● WHAT YOU ARE ASKED TO DO: Reproduce exactly the lines below from the one containing "right -> center" through the one containing "text: Younes ->", including both, and nothing else.
(DATA FOR THE TASK begins)
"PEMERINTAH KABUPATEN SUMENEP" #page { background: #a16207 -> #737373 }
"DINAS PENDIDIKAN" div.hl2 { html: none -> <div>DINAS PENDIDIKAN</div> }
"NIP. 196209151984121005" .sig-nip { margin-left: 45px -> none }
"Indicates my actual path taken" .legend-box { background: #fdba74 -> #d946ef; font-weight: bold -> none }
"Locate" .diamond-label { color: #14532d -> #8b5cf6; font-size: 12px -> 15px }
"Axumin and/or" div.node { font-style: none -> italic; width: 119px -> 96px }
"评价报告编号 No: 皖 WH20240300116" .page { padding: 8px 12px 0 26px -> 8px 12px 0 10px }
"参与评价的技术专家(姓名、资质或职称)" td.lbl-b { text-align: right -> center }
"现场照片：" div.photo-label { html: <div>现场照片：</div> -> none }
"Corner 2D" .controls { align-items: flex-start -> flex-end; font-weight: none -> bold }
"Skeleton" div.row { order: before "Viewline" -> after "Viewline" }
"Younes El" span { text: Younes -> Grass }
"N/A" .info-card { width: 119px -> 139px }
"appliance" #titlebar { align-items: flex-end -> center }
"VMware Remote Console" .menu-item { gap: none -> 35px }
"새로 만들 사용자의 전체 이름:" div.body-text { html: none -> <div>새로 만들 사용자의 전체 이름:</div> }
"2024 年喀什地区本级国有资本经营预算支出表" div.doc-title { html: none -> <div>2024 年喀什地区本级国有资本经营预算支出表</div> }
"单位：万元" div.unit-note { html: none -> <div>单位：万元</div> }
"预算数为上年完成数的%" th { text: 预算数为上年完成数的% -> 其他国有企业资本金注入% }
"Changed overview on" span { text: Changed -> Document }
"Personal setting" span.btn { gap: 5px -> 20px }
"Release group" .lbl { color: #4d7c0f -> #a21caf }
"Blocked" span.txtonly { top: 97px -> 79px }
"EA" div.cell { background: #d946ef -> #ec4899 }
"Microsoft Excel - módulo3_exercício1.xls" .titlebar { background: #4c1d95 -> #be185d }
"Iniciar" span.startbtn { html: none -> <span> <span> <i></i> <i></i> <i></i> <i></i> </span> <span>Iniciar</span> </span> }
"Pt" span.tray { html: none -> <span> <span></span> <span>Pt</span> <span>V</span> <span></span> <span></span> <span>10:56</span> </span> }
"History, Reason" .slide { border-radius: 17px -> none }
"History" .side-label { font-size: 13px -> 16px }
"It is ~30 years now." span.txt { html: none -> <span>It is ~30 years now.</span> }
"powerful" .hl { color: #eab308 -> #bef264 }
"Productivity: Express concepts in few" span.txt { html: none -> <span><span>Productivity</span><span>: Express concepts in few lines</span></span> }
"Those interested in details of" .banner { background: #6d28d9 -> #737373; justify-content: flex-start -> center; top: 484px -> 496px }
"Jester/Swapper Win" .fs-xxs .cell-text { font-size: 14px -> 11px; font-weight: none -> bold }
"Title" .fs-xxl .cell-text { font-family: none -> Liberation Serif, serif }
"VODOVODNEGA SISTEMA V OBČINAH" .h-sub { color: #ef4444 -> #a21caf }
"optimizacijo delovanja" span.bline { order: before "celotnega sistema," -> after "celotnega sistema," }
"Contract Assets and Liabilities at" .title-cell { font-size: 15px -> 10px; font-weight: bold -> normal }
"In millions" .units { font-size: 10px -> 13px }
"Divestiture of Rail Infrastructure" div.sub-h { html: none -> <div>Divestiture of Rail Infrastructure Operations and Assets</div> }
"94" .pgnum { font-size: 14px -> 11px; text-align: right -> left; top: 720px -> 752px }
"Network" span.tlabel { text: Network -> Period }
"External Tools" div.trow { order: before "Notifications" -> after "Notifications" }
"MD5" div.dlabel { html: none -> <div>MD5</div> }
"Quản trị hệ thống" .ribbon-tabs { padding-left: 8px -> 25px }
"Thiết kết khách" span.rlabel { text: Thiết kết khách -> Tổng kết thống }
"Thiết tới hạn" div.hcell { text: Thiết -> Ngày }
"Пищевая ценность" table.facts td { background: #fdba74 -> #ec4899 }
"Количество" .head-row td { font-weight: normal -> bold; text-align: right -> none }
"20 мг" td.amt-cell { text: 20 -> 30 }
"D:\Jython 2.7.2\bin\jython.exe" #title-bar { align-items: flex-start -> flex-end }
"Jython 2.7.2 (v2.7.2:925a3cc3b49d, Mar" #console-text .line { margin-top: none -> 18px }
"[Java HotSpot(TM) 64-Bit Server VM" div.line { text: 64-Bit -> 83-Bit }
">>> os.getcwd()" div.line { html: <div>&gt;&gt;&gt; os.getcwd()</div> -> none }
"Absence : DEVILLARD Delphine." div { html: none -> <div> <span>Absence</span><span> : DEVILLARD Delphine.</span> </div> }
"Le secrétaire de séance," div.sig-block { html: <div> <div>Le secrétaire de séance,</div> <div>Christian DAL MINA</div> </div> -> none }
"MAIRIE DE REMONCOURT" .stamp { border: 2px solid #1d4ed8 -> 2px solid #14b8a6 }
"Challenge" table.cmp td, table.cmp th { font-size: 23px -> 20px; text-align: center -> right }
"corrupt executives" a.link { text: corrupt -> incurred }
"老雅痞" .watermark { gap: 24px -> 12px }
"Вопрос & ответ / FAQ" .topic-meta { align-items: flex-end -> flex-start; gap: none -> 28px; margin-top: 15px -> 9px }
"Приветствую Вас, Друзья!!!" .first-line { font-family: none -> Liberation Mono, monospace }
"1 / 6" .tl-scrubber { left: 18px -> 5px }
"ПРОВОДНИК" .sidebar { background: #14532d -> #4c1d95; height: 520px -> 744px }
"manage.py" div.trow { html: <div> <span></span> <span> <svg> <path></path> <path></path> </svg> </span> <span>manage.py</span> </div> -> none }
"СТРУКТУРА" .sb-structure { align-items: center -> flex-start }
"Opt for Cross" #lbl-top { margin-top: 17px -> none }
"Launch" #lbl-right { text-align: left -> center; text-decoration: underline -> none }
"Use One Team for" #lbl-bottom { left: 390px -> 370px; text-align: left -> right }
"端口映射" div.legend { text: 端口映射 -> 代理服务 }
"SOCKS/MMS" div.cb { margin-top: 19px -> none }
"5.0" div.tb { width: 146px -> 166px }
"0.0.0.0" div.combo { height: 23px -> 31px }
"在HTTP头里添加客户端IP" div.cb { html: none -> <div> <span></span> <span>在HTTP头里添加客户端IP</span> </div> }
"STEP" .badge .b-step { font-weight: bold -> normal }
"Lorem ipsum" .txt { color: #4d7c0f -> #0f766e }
(DATA FOR THE TASK ends)
● COMPLETED EXERCISE:
"参与评价的技术专家(姓名、资质或职称)" td.lbl-b { text-align: right -> center }
"现场照片：" div.photo-label { html: <div>现场照片：</div> -> none }
"Corner 2D" .controls { align-items: flex-start -> flex-end; font-weight: none -> bold }
"Skeleton" div.row { order: before "Viewline" -> after "Viewline" }
"Younes El" span { text: Younes -> Grass }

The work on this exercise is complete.